▸ **Required action**: Beginning with the line in which "margin-top: 15px ->" appears, transcribe each line word for word until the records end. Do not include pictures.

▸ **Record set**:
****

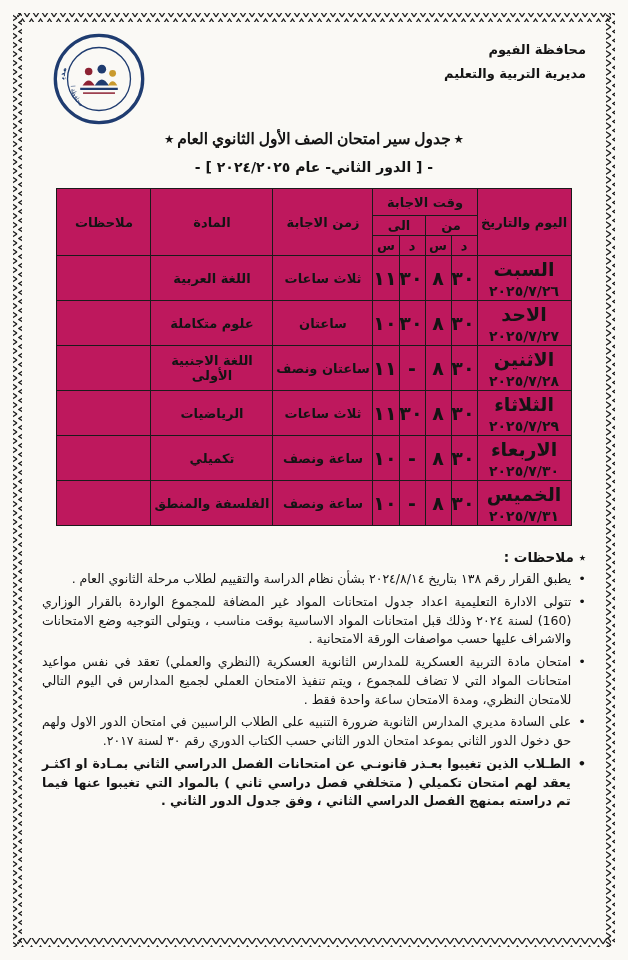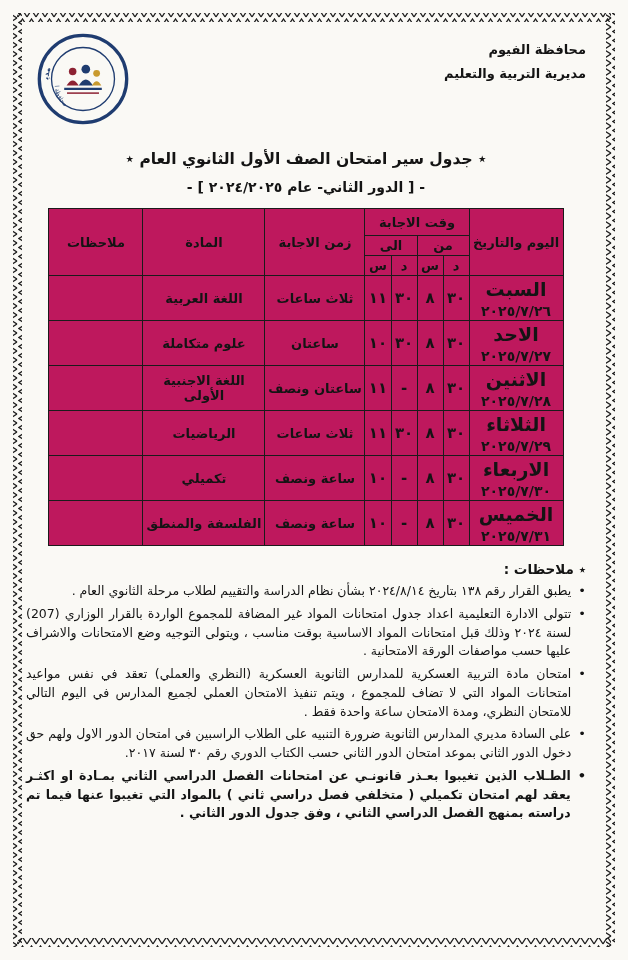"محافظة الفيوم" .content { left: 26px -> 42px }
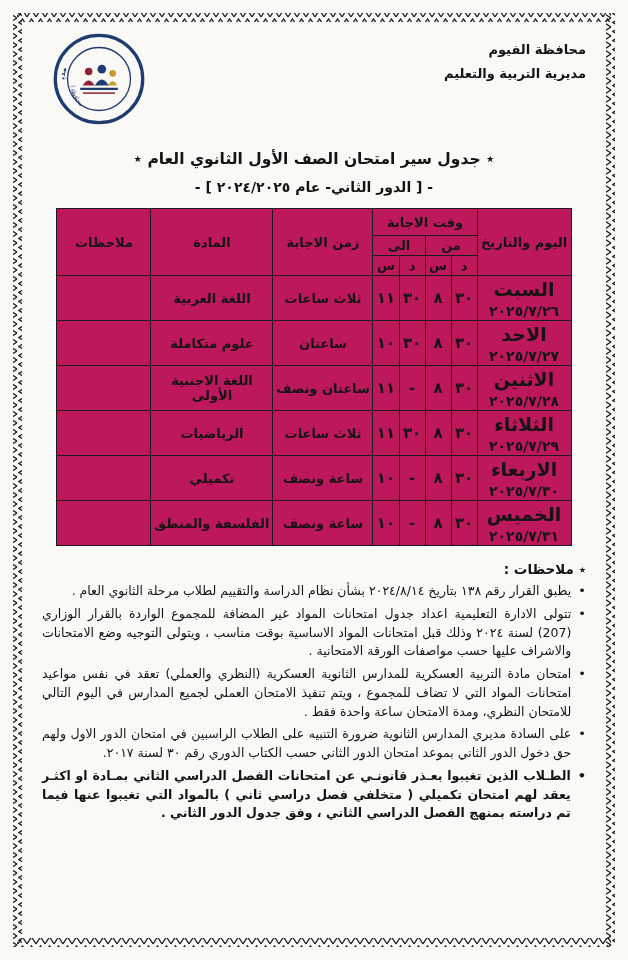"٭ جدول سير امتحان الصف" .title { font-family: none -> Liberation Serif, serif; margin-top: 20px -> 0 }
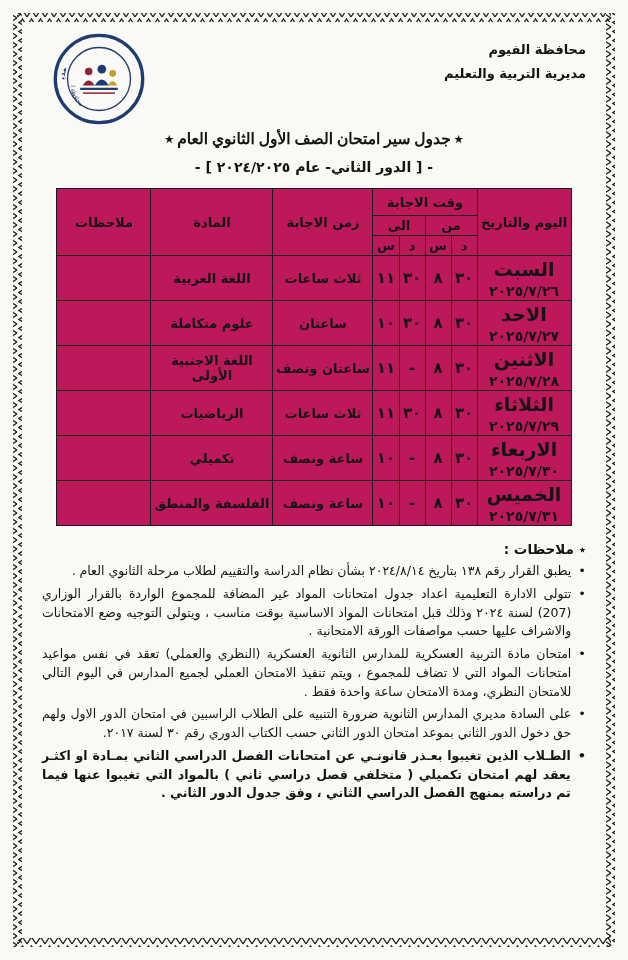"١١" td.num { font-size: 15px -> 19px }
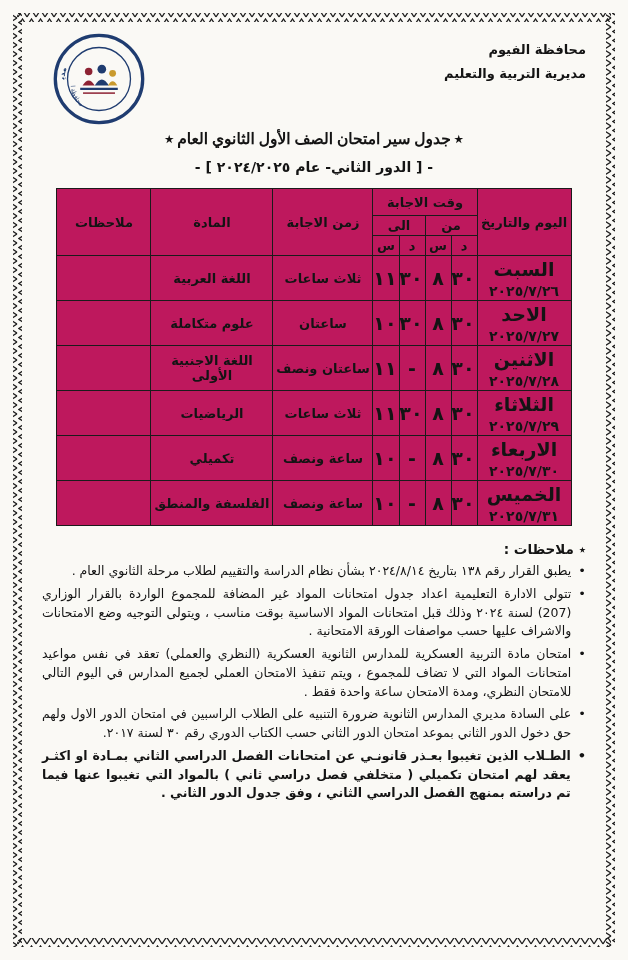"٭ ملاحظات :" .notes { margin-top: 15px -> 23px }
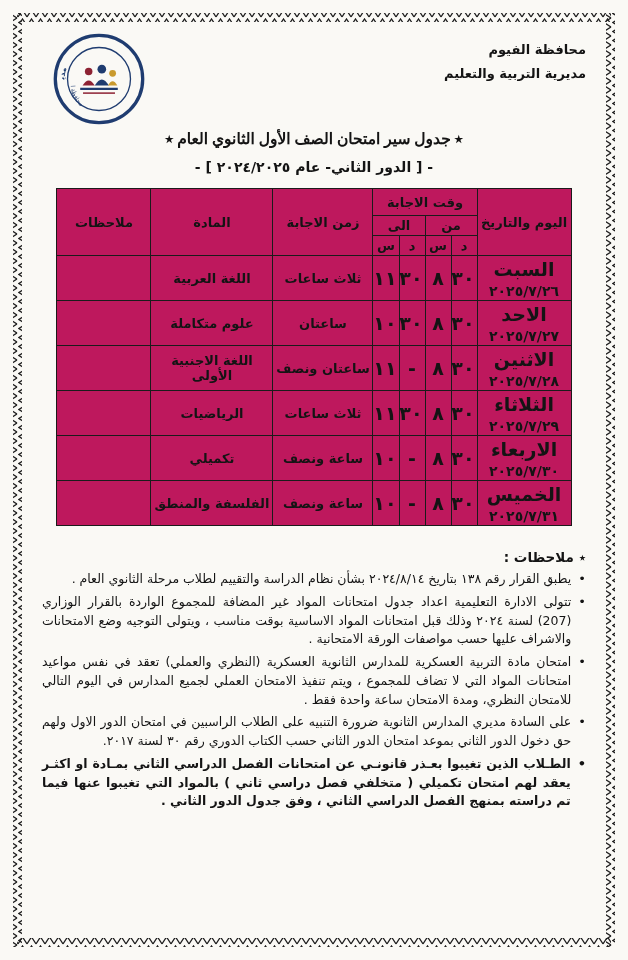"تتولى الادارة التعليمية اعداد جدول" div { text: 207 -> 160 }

****

▸ **Output of the exercise**:
"٭ ملاحظات :" .notes { margin-top: 15px -> 23px }
"تتولى الادارة التعليمية اعداد جدول" div { text: 207 -> 160 }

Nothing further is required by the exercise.